Abstract

An experimental setup has been designed and built to study, at a laboratory scale, the behavior of a wall fire in a semi-confined compartment both in naturally ventilated and vitiated (combustion products) atmospheres. A diffusion flame is stabilized along a vertical porous flat burner located at the rear of an enclosure. The combustion is supplied by injection of propane through the vertical burner surface. Air enters into the compartment by natural convection through a door, topped by a soffit, opposite the burner. After reaching a thermal steady state, the temperature field in the compartment is characterized. Then, the door is closed leaving only a horizontal free slot (0.06 m height) between the top of the door and the bottom of the soffit. The flame behavior completely changes, the intensity of the spontaneous flame emission decreases drastically and a weakly blue vertical flame leaves the burner surface and moves, at low velocity, through the chamber, up to the open slot.
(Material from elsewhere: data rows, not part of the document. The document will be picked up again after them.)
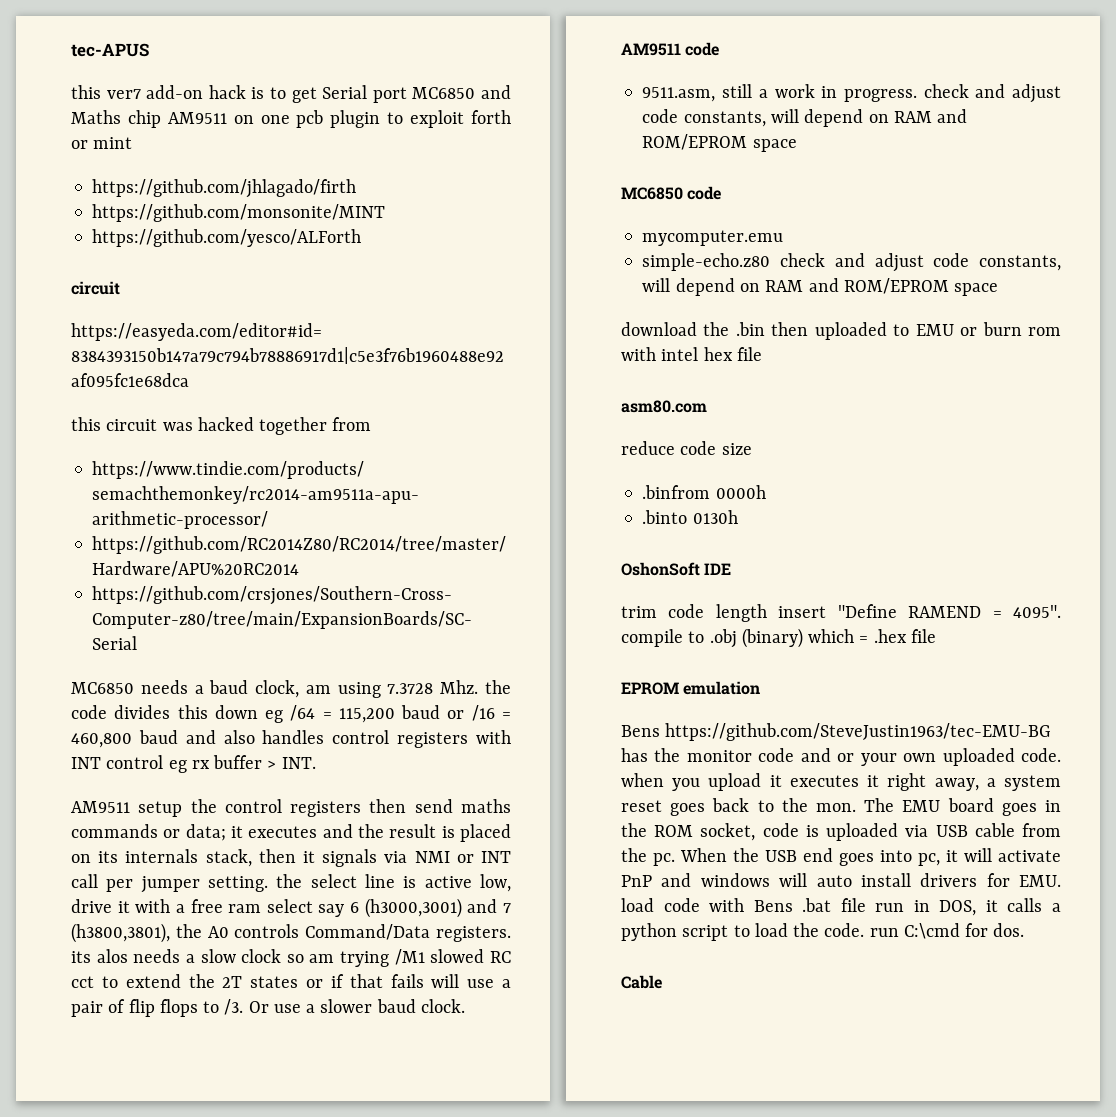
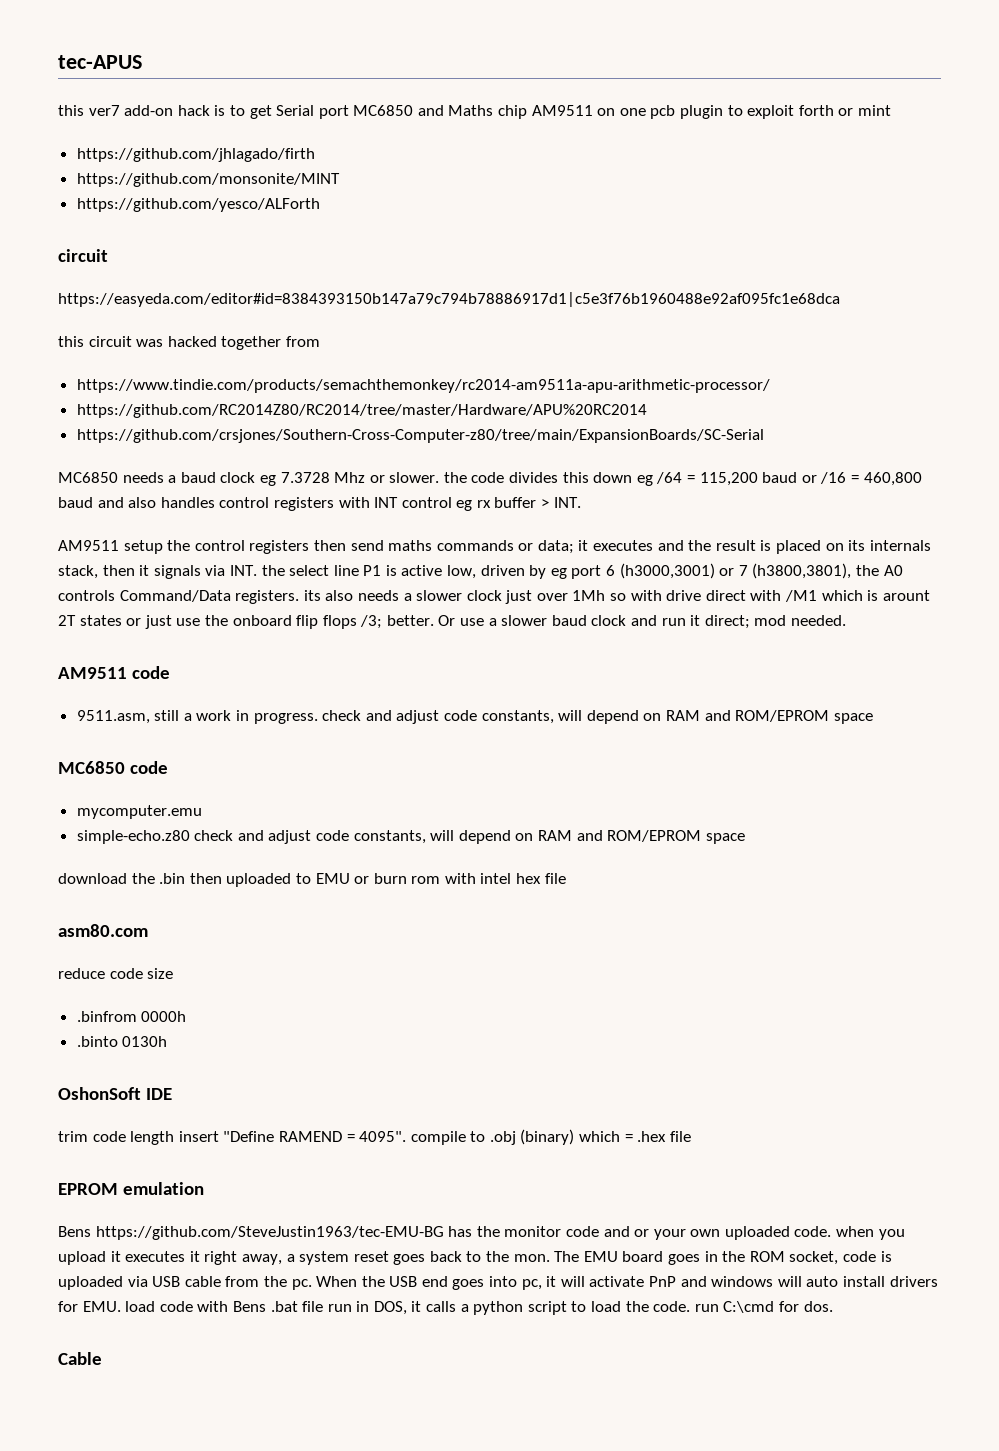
[255,680,479,698] clock, am using 7.3728 Mhz. -> [220,472,440,486] clock eg 7.3728 Mhz or slower.
[414,851,511,863] [71,874,268,893] NMI or INT call per jumper setting. -> [229,565,257,576] INT.
(396, 881) none -> [363,565,382,576] P1
[71,899,345,917] drive it with a free ram select say -> [480,565,602,579] driven by eg port
[467,899,498,913] and -> [719,568,735,576] or
[96,949,511,967] [71,974,511,988] [71,999,244,1017] alos needs a slow clock so am trying /M1 slowed RC cct to extend the 2T states or if that fails will use a pair of flip flops to /3. -> [325,590,930,604] [58,615,434,629] also needs a slower clock just over 1Mh so with drive direct with /M1 which is arount 2T states or just use the onboard flip flops /3; better.
[420,999,465,1013] clock. -> [591,615,846,629] clock and run it direct; mod needed.

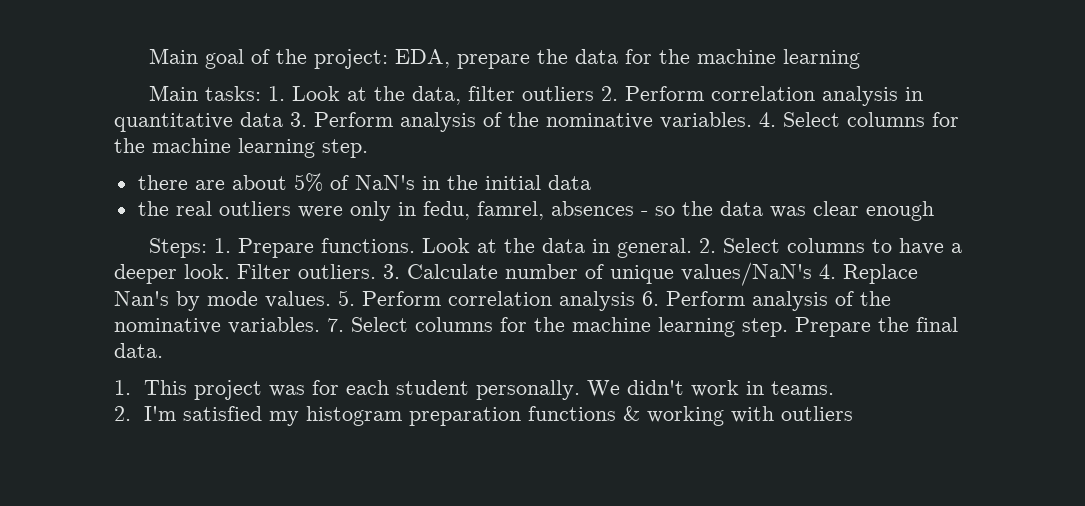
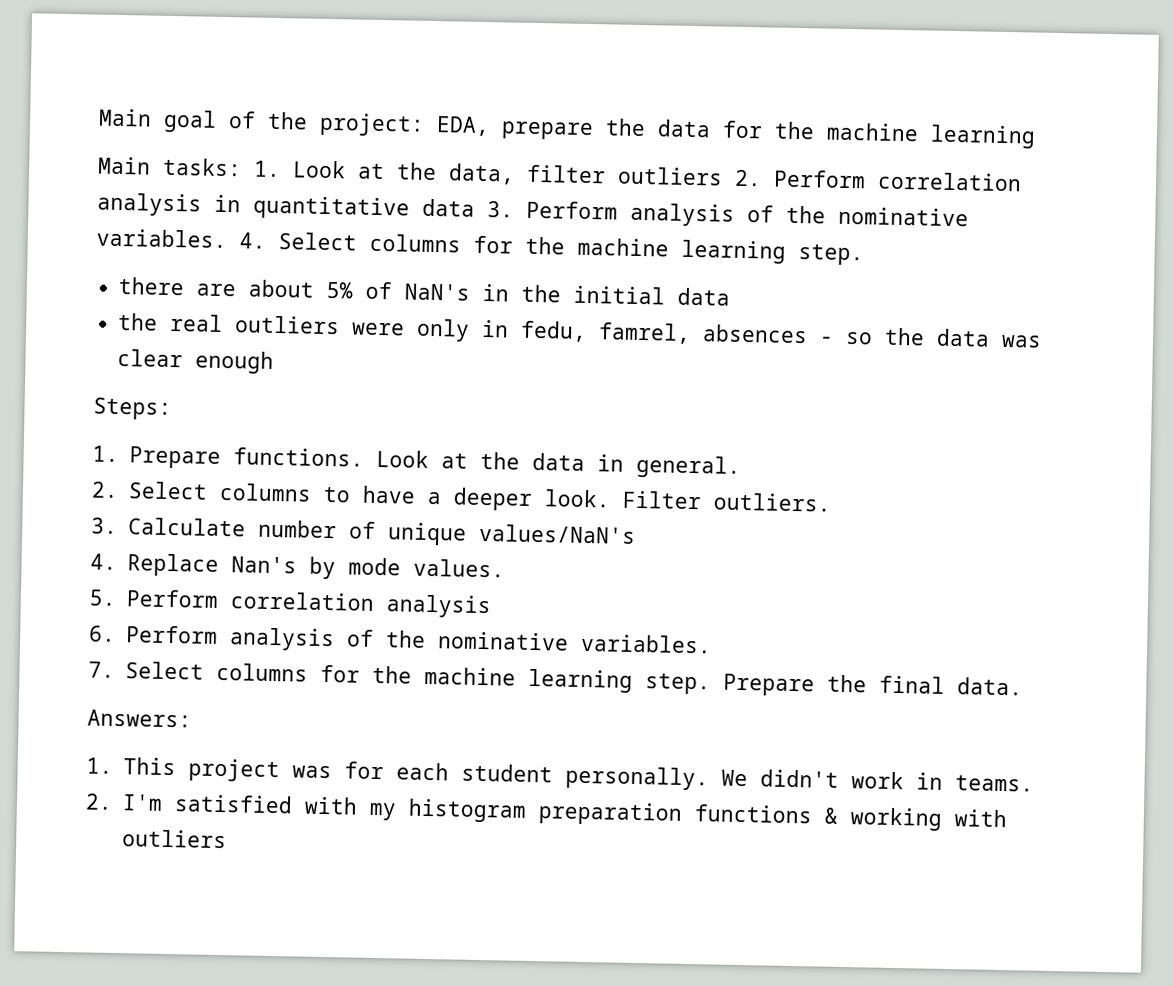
(207, 248) none -> (172, 409) //
(692, 248) none -> (741, 466) //
(376, 271) none -> (832, 502) //
(812, 274) none -> (636, 533) //
(331, 299) none -> (505, 568) //
(635, 301) none -> (492, 606) //
(320, 325) none -> (712, 643) //
(163, 350) none -> [87,709,192,728] // Answers:
(263, 413) none -> [303,796,358,815] with

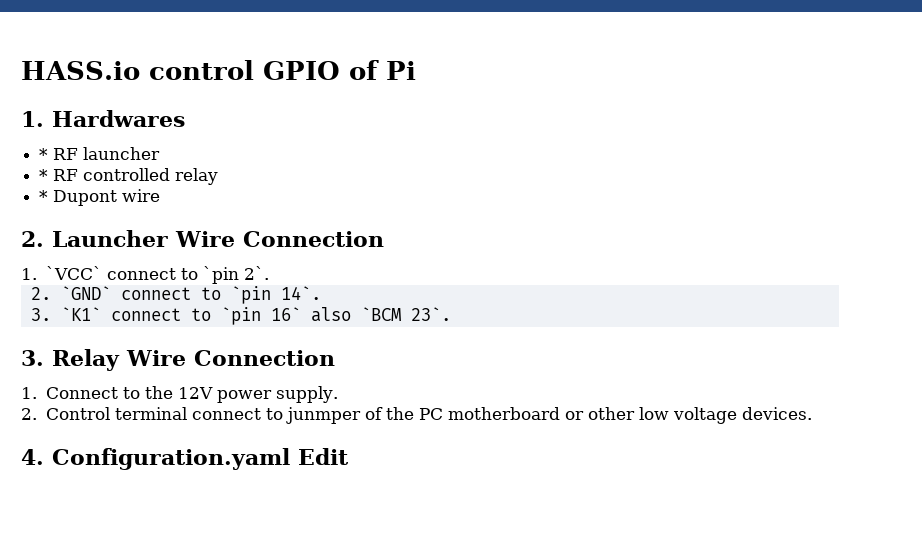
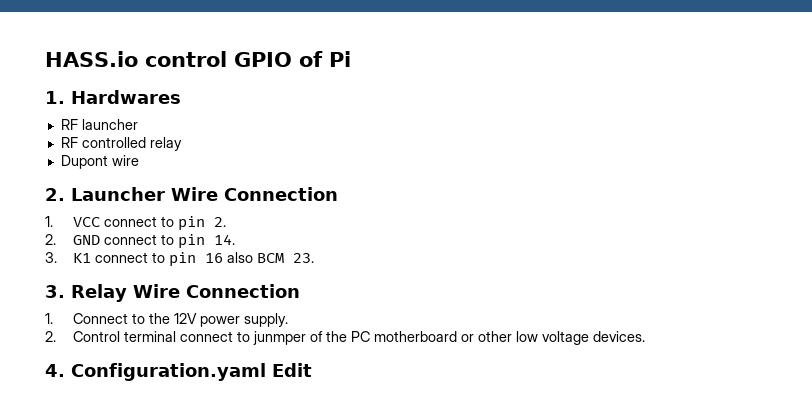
[39,148,49,160] * -> (181, 97) none
[39,169,49,181] * -> (138, 124) none
[39,190,49,202] * -> (182, 144) none
[45,266,269,284] [30,286,321,304] [30,307,451,325] `VCC` connect to `pin 2`. // 2. `GND` connect to `pin 14`. // 3. `K1` connect to `pin 16` also `BCM 23`. -> [73,216,227,231] [45,234,236,249] [45,252,315,267] VCC connect to pin 2. // 2. GND connect to pin 14. // 3. K1 connect to pin 16 also BCM 23.

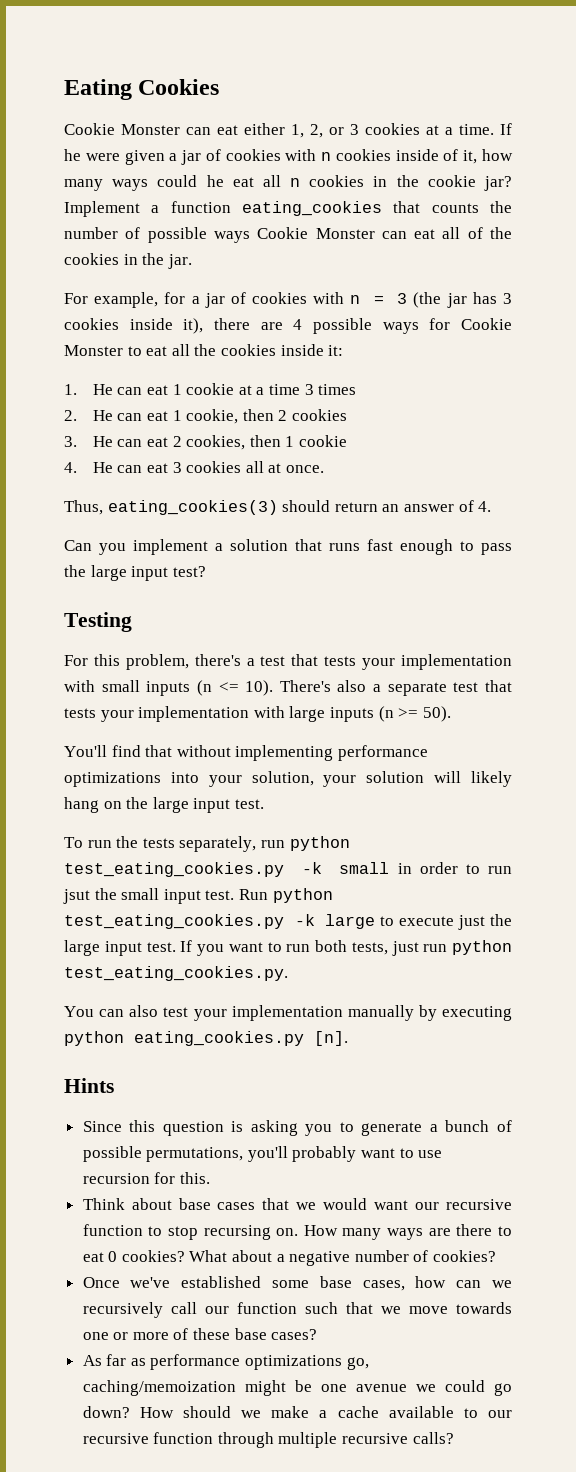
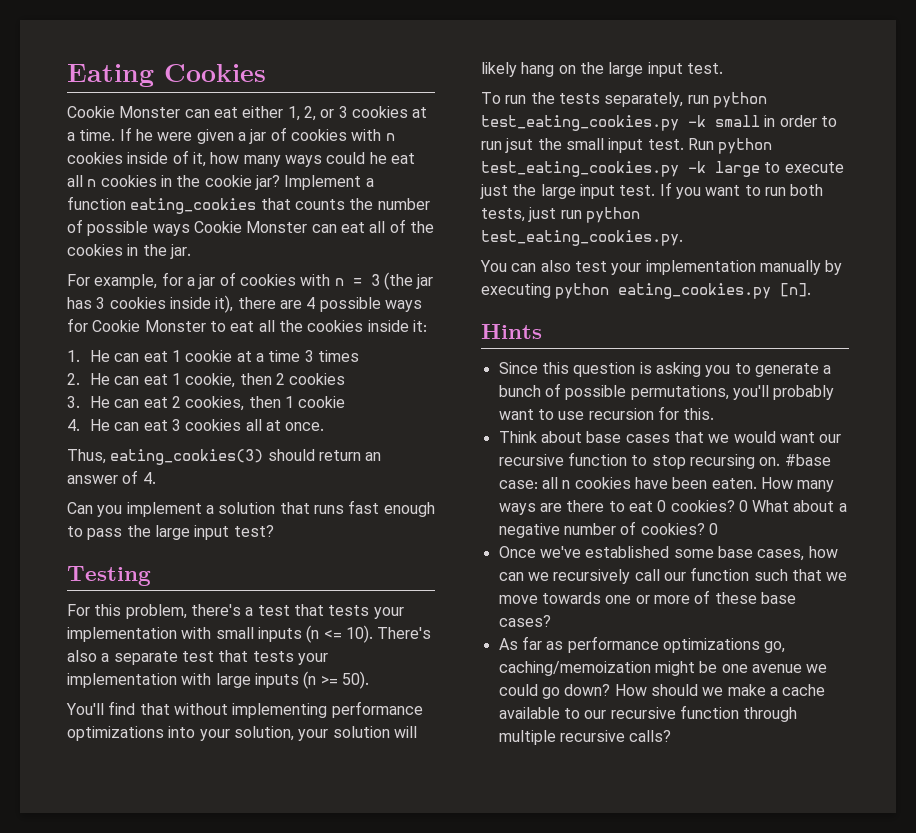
(299, 1232) none -> [784,454,831,466] [498,477,757,489] #base case: all n cookies have been eaten.
(185, 1256) none -> [738,500,748,512] 0
(497, 1256) none -> [708,523,718,535] 0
Visualizations of the flame and measurements of the temperature and main stable chemical species fields are performed in order to characterize the behavior of a flame referred as a ghosting flame. This flame displacement mode has been already observed in full-scale fires by Audouin (Fifth International Symposium on Fire Safety Science, 1997, Melbourne, p. 1261–1272). After the initial “flame propagation”, combustion can be stabilized at the room aperture that participates to the development of the fire outside the compartment. This work contributes to a better understanding of this phenomenon in order to prevent such a fire.